会社に勤めて7年目位の時。ある日、社長から呼び出されて、世間話をしながら「これからは年齢的にも他の会社の人との会話も上手くやっていくように」と言われ、技術ばかりやってきた私は知らない人との話は苦手だと言うと、「本を読め。それも歴史本を。会社の社長は、歴史の話をすれば、耳を傾けてくれるぞ。」と勧められたのが司馬遼太郎先生の「項羽と劉邦」だった。早速、読み始めてみると、何とも読みにくい。登場人物は多いし、史記的な書き方で、会話は少ないし、まるで新聞の記事や社説を読んでるような書き方である。
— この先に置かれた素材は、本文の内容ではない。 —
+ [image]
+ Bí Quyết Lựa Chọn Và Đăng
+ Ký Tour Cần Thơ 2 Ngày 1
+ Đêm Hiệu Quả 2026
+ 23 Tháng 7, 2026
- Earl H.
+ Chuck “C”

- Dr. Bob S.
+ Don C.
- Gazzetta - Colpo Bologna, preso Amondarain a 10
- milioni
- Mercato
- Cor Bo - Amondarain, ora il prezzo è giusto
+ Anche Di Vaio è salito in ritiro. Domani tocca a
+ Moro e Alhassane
学生時代に読んでいた本が「江戸川乱歩」や「横溝正史」などで、最初から描写がはっきりしていて、推理を解いていくワクワク感がたまらなかった自分が、渋々この本を読み続けていくと、たまに作者の言葉が本に加わり、ユーモアを交えているのでいつのまにか歴史の中に引き込まれていく気分になる。こうして司馬遼太郎先生の世界を味わっていった。
項羽と劉邦
秦の始皇帝亡き後、秦は弱体化していく。その中で2人の男が立ち上がった。勇猛果敢な名家出身の楚の項羽と百姓育ちの何故か人に好かれる戦下手な漢の劉邦との戦物語である。負け続ける劉邦軍は攻め落としにくい山に立てこもり、項羽軍ももう一つの山を占拠。にらみ合いが続く中、食料が残り少なくなった項羽軍は止む無く和睦を受け入れ、両軍は山から引き上げる。その後、劉邦軍は和睦の破棄と項羽軍攻めを試みるが項羽軍の圧倒的な強さに逃げ帰る。再び、劉邦は韓信らの援軍を引き連れて項羽軍と戦うが、それでも戦いの決着は容易に付かず、項羽軍も食べ物が尽きてきた。この時とばかりに劉邦軍は項羽軍を囲み、張良が仕掛けた心理作戦で項羽軍を追い詰めていく....。
空海の風景
四国の讃岐で地方の役人の子として生まれた空海は18歳の頃、京都の大学寮で儒学を始めとする唐の学問を学ぶが、宇宙と生命については何ら解答を与えてくれない。好奇心旺盛な空海は大学寮での経書暗誦のみの学科に飽きると大学寮を辞め仏門に入る。私度僧となった空海はインドの精神風土から生まれた密教の一つである仏教を知る。やがて遣唐使として唐へと渡るが、その船にライバルとなる最澄と出会う。最澄の目的は天台宗の教えを日本に取り込むことであったが、ついでに持ち帰った密教の教えの方が評判が良かったので、仕方なく密教の専門家として振舞っていた。やがて密教の教えを徹底的に学んだ空海が日本へと戻ると、最澄は密教の教えを乞うため空海の門を叩く....。
義経
源義朝の子、義経は生まれてほどなく父の死と家の没落に会い、不遇の中で成長した。寺稚児として育てられた義経は元服を迎える頃、京の寺を出て奥州へと流れる。奥州では藤原氏の庇護を受け、平家への復仇を胸に成長する。やがて義朝の嫡男である頼朝が平家征伐に軍を集めていることを聞き、義経は奥州を出て、兄の軍に馳せ参じた。忽ち大軍となった源氏に慄いた平家軍は戦わずして、富士川を逃げ去った。やがて要害の地で一の谷で陣を構えた平家。義経は騎馬武者をまとめて一部隊を組織し、奇襲攻撃を試みる。これが成功し、平家は潰乱状態となる。多くの将領を討ち取るという義経の大戦果は京洛を沸き返らせた....。